Thirty-five years later they decided to undertake a transatlantic journey to New York. This was in August, 1954.

Josep Pla explained what New York was like in those days in his work Week-end (d’estiu) a Nova York, since he coincided on the boat “Motonave Guadalupe” with my grandparents. I should say that between them and Pla there was no relationship: they were neither friends, nor acquaintances, nor greeted. Or that's what I've always thought.

Naturally, they went up to the tallest building in the world at that time: the Empire State Building, where they found a recording and publishing machine for records, with which, by means of one (or some) coins, you could immortalize your voice for a very short run on a small size vinyl record.

The record had passed through my hands many times without being curious enough to listen to it. Lately, while I review my life in order to leave a written family memory, I put it on the player and, oh, surprise: the dialogue between a man and a woman who talk about inconsequential issues, such as the food that had cost them little more than a dollar, the fact that they were there celebrating thirty-five years of marriage, which made me think that those voices were those of my grandparents.

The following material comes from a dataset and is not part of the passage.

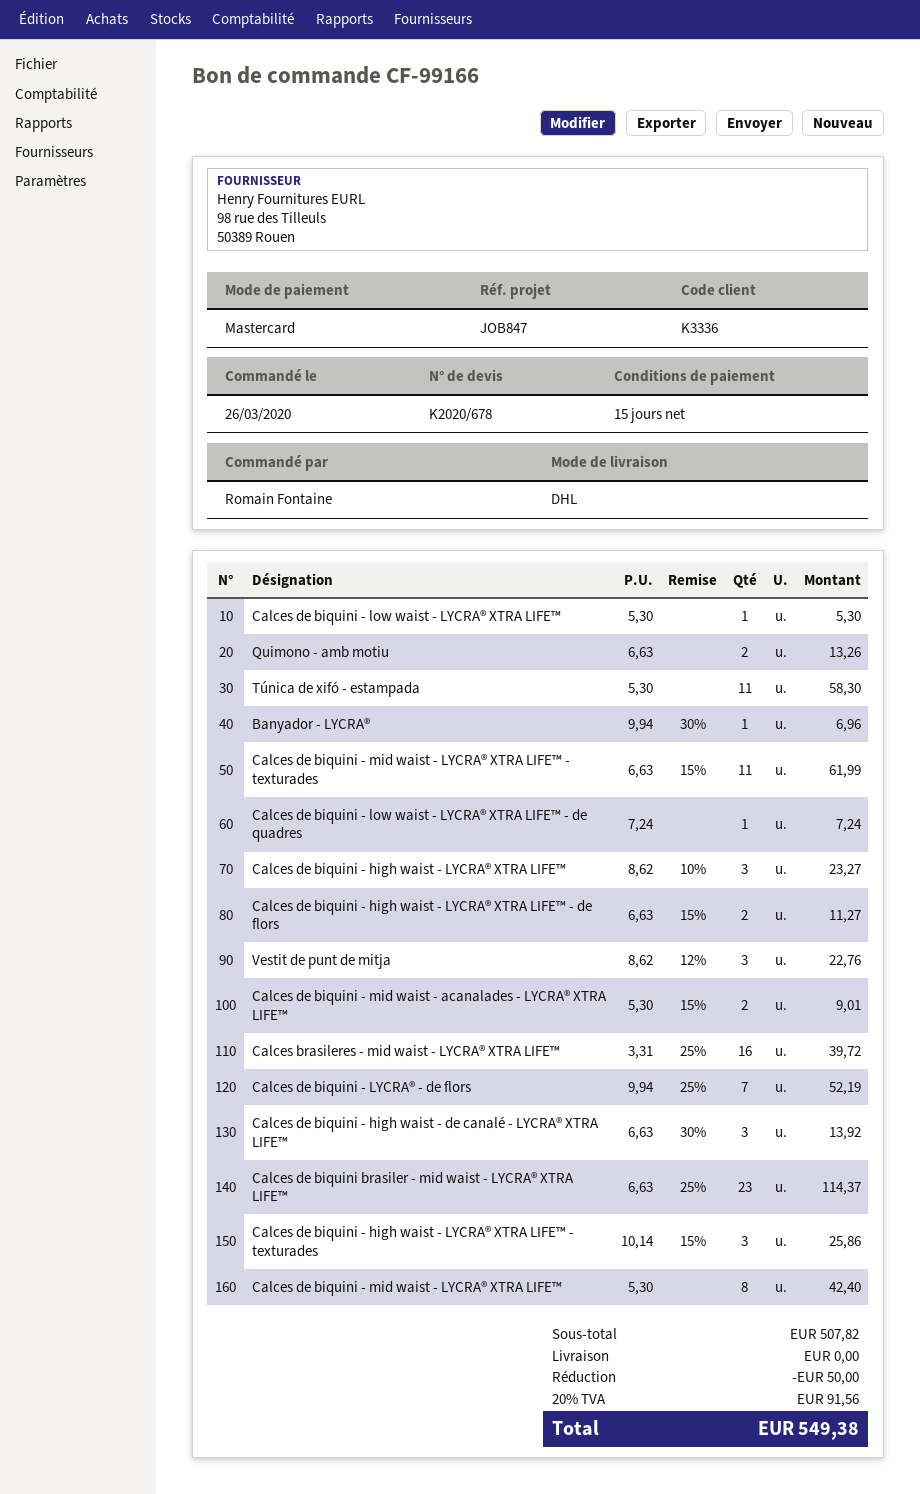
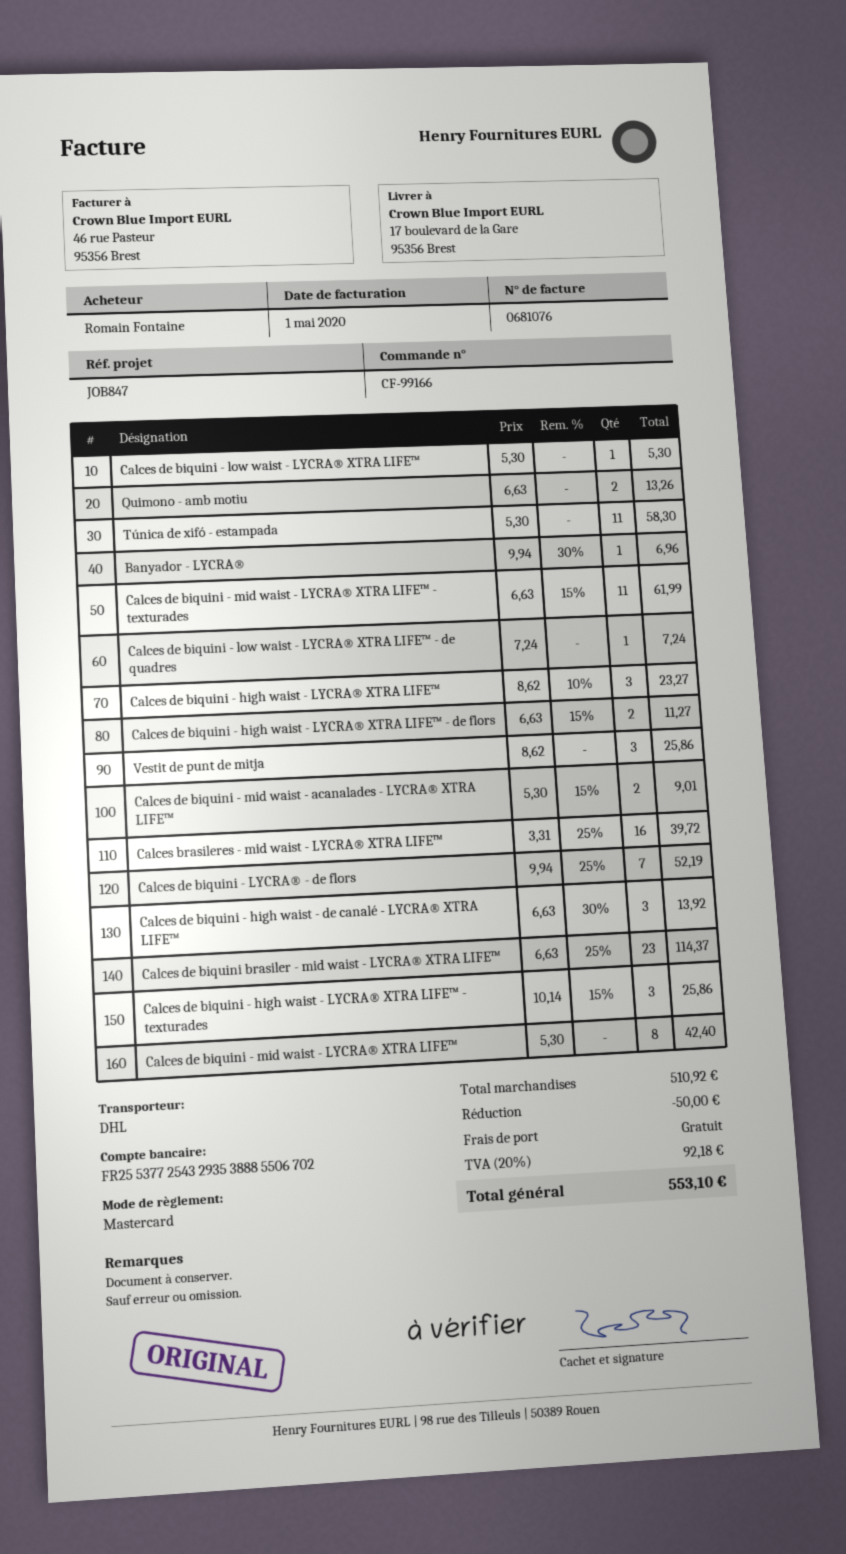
Vestit de punt de mitja: 3 x 8.62 - 12% = 22.76 -> 3 x 8.62 = 25.86
subtotal: 507.82 -> 510.92
tax: 20% = 91.56 -> 20% = 92.18
total: 549.38 -> 553.10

I contacted the Museu de la Música de Barcelona, ​​to whom I have donated the album and with the desire to modulate the playback speed because the voices still seem too high-pitched, despite the good work done digitising it (we have changed the initial 75rpm to a definitive version at 69rpm).

You can listen here.

The short story of an exile

Although the relationship of these events with music is tangential, they illustrate an anecdote from the fateful days in February and March 1939, when lots of people were passing to France due to the unstoppable attack by Franco's troops.

My father Agustí was called up at the age of eighteen, and was a member of the so-called "Lleva del biberó". I think he was in a company of Intendance and he went back to La Seu d'Urgell, where he served in the kitchen.

Despite the silence of many people who suffered that uncivil war, I had caught something from his experiences. Like the rest of his colleagues, he crossed the border (in particular, he did it in an ambulance) and they were searched there. He said that he was carrying two suitcases, one with condensed milk and the other with… vinyl records! What a strange thing, and for me, very difficult to explain.

The disks were seized from him, and we no longer know anything else about them. Instead, jars of condensed milk were very useful to him —when he returned to Spain, where he was interned in the Santoña concentration camp— to revive another malnourished Arbocean that he encountered. That could not have happened if he had kept the suitcase with the records.

Being a bit tenebrous, if instead of the life-giving condensed milk, he had given his friend a record, it could not be other than Mozart's Requiem.